## [INSTRUCTIONS FOR THE TASK]
Leaving pictures aside, set down each line exactly, from the first line of the data to the line with "position:absolute; left:99px; top:45px;", both included.
┌──
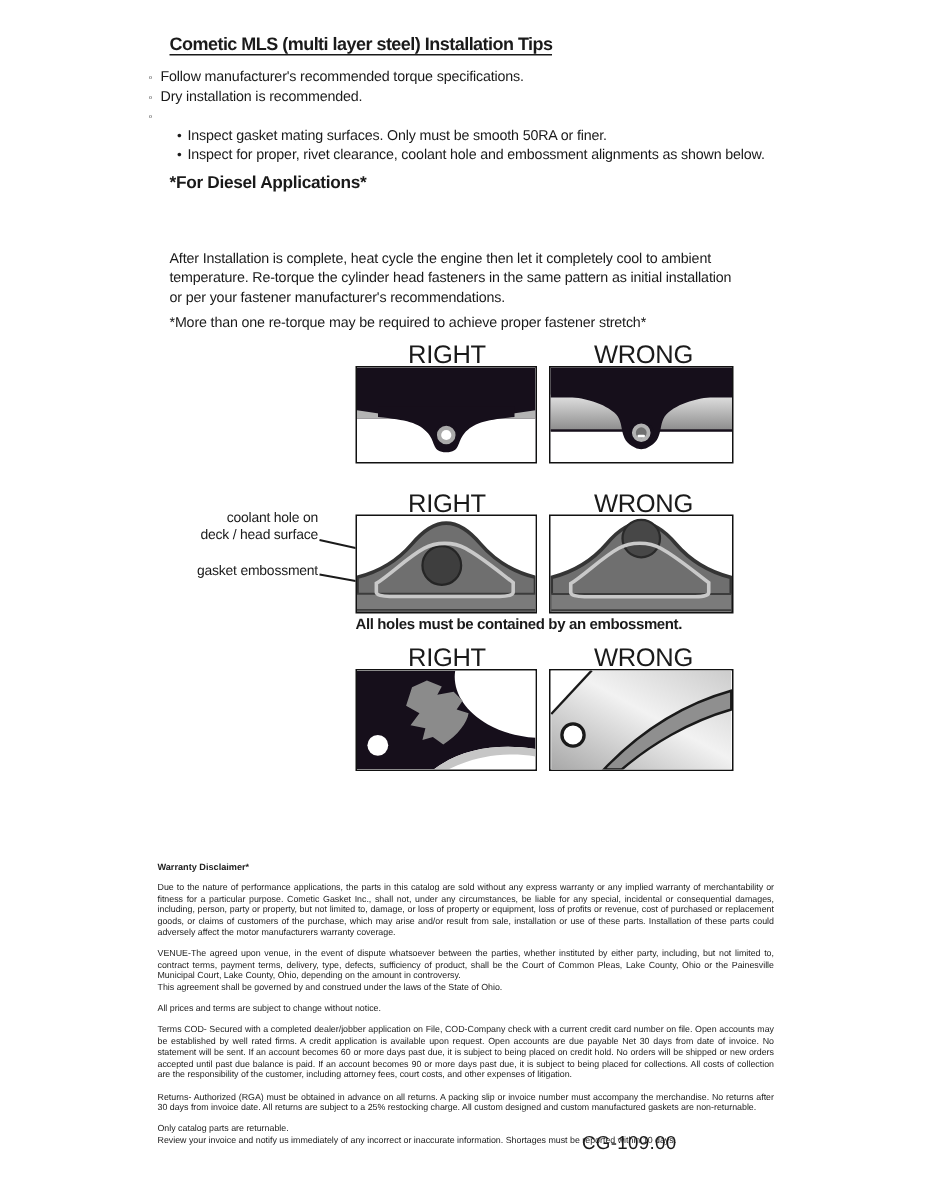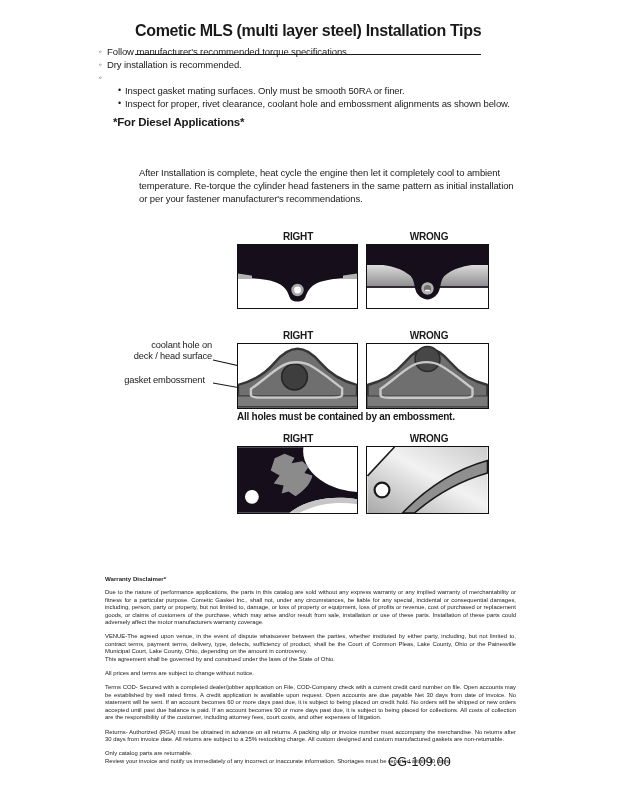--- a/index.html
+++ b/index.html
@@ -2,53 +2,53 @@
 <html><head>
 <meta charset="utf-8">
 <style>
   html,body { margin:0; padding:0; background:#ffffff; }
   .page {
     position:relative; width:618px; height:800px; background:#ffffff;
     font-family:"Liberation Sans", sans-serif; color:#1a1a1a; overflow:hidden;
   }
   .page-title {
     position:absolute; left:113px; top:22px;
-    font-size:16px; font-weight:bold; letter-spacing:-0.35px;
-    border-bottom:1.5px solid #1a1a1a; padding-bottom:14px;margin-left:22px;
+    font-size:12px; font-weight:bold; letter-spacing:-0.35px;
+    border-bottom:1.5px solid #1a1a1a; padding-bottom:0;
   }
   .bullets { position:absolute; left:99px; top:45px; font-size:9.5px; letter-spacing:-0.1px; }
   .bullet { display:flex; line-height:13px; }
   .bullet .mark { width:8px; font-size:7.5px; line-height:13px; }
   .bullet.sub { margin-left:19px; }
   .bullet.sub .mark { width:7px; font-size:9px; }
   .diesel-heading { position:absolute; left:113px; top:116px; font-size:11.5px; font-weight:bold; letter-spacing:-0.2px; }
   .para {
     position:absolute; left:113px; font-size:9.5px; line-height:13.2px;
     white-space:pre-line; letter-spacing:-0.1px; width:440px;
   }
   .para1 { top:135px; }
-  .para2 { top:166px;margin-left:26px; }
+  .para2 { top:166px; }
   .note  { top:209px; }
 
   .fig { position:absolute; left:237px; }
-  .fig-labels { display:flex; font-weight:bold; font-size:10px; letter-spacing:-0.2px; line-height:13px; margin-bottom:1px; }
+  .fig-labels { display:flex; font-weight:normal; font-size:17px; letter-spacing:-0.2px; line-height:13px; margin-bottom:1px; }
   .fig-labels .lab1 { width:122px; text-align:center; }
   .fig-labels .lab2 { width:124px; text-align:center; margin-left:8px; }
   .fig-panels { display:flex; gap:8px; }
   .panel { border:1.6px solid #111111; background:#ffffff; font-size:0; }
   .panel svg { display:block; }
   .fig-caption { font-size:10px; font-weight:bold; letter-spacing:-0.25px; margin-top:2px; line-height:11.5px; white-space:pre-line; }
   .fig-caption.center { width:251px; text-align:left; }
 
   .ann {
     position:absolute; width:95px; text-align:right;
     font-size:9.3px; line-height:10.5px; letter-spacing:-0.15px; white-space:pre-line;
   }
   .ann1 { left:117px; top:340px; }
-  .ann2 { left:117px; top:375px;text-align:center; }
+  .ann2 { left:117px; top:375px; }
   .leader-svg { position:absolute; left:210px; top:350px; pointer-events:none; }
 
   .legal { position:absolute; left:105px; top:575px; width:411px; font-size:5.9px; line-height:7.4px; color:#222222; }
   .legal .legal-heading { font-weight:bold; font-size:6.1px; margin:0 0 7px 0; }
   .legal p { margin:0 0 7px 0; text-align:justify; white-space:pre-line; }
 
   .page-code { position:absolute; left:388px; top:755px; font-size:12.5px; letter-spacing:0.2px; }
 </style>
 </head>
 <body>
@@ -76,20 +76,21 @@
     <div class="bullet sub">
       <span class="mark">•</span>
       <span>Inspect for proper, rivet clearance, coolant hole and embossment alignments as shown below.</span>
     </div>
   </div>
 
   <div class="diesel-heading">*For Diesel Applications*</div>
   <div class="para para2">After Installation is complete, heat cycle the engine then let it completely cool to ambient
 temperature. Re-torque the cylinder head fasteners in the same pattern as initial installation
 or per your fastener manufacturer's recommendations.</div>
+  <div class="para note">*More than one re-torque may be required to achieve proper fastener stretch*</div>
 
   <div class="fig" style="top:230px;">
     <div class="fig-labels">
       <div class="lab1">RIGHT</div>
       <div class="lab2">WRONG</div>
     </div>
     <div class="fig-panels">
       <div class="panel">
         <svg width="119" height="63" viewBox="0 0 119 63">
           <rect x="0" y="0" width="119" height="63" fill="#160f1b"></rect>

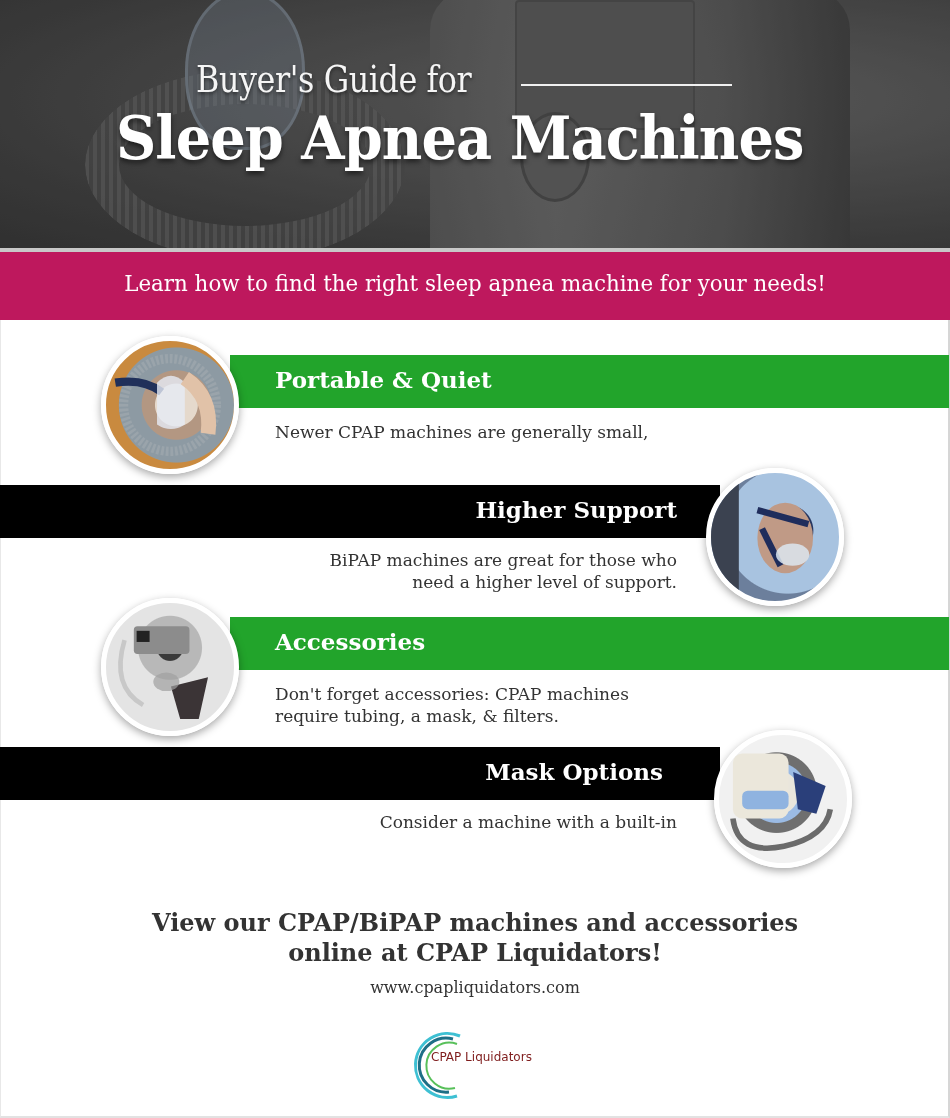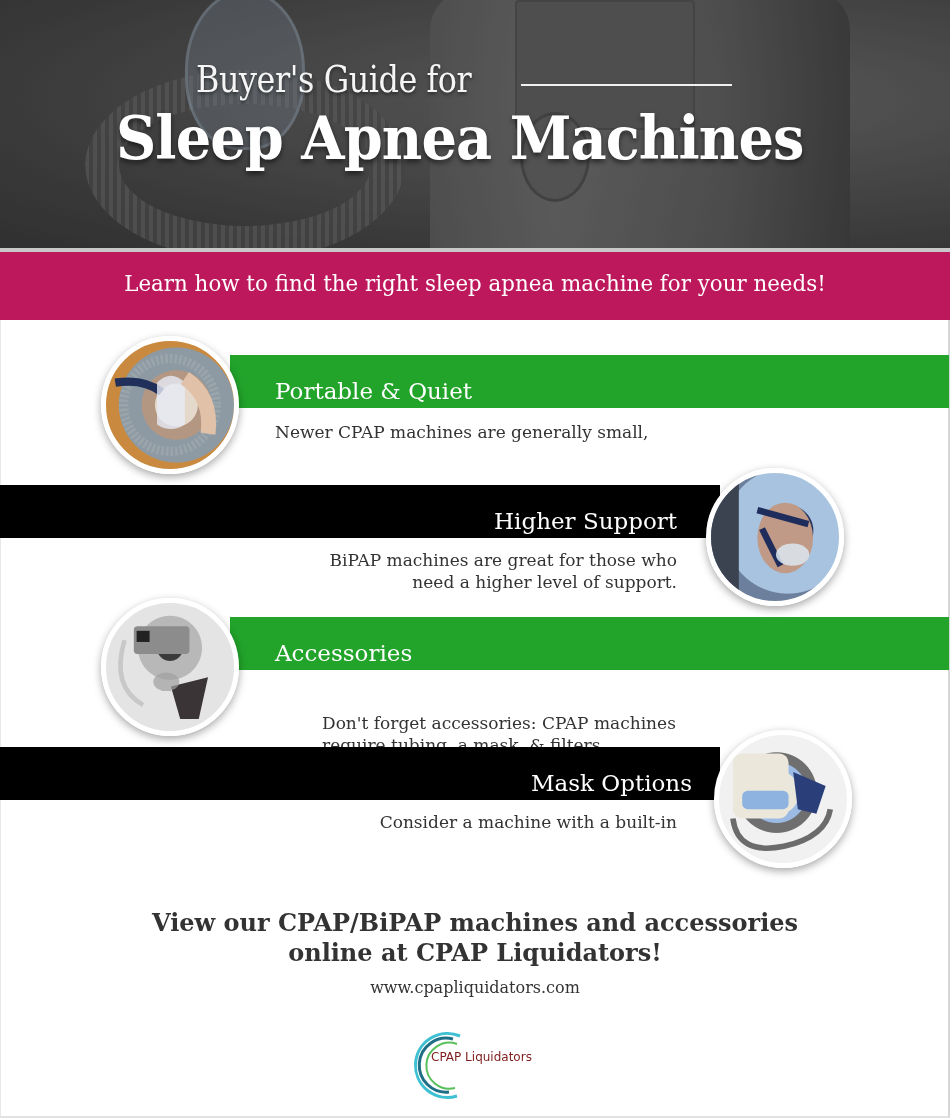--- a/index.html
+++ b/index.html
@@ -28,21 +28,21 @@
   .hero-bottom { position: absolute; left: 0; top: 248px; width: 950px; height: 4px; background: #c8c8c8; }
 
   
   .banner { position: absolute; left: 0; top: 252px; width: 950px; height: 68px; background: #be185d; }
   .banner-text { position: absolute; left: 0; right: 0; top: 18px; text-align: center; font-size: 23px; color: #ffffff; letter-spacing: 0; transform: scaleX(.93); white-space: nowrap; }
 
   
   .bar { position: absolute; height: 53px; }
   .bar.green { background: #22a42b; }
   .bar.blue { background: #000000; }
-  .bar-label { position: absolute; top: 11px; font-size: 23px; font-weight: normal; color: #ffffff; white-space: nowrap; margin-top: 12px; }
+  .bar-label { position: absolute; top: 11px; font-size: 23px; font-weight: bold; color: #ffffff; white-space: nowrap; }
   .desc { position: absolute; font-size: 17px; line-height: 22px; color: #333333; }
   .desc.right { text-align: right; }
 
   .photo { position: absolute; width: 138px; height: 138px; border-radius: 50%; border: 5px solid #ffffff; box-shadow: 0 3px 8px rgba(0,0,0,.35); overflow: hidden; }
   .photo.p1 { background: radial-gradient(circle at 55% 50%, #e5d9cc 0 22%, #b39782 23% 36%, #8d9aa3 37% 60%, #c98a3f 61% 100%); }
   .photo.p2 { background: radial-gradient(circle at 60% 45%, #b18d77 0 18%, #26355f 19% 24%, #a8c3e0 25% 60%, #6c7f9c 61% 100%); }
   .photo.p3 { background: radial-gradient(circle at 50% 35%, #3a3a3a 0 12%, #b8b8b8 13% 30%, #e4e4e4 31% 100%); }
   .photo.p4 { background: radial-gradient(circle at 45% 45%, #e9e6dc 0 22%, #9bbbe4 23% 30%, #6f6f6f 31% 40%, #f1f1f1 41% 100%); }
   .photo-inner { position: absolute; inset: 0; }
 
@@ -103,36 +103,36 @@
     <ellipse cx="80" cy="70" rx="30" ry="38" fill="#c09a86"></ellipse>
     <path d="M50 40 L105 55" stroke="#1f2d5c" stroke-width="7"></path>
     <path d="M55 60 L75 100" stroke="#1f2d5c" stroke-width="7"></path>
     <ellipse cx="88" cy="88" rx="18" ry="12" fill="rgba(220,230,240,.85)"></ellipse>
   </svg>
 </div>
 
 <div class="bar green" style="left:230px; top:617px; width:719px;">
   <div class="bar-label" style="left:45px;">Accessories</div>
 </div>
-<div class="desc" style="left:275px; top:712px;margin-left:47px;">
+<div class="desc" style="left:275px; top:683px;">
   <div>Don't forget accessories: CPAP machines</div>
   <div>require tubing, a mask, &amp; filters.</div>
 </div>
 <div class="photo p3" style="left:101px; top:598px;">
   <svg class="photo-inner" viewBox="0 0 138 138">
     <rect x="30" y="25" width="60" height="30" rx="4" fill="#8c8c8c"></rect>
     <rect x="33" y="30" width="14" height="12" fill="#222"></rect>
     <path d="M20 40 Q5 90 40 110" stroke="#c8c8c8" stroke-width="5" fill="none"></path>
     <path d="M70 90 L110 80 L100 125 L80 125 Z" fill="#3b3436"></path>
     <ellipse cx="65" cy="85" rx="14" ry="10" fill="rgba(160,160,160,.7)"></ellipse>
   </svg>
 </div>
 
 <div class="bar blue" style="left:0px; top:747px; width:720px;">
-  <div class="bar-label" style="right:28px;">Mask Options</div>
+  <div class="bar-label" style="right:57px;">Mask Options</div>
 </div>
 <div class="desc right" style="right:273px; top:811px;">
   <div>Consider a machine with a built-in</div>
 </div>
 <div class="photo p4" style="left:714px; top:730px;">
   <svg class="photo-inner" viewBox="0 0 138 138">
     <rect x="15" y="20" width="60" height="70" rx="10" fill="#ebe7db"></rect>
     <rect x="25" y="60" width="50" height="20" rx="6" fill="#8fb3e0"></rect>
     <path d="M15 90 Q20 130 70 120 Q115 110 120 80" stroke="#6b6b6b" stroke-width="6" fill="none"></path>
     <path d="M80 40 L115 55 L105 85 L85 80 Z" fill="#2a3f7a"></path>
└──
## [ANSWER SECTION]
--- a/index.html
+++ b/index.html
@@ -2,53 +2,53 @@
 <html><head>
 <meta charset="utf-8">
 <style>
   html,body { margin:0; padding:0; background:#ffffff; }
   .page {
     position:relative; width:618px; height:800px; background:#ffffff;
     font-family:"Liberation Sans", sans-serif; color:#1a1a1a; overflow:hidden;
   }
   .page-title {
     position:absolute; left:113px; top:22px;
-    font-size:16px; font-weight:bold; letter-spacing:-0.35px;
-    border-bottom:1.5px solid #1a1a1a; padding-bottom:14px;margin-left:22px;
+    font-size:12px; font-weight:bold; letter-spacing:-0.35px;
+    border-bottom:1.5px solid #1a1a1a; padding-bottom:0;
   }
   .bullets { position:absolute; left:99px; top:45px; font-size:9.5px; letter-spacing:-0.1px; }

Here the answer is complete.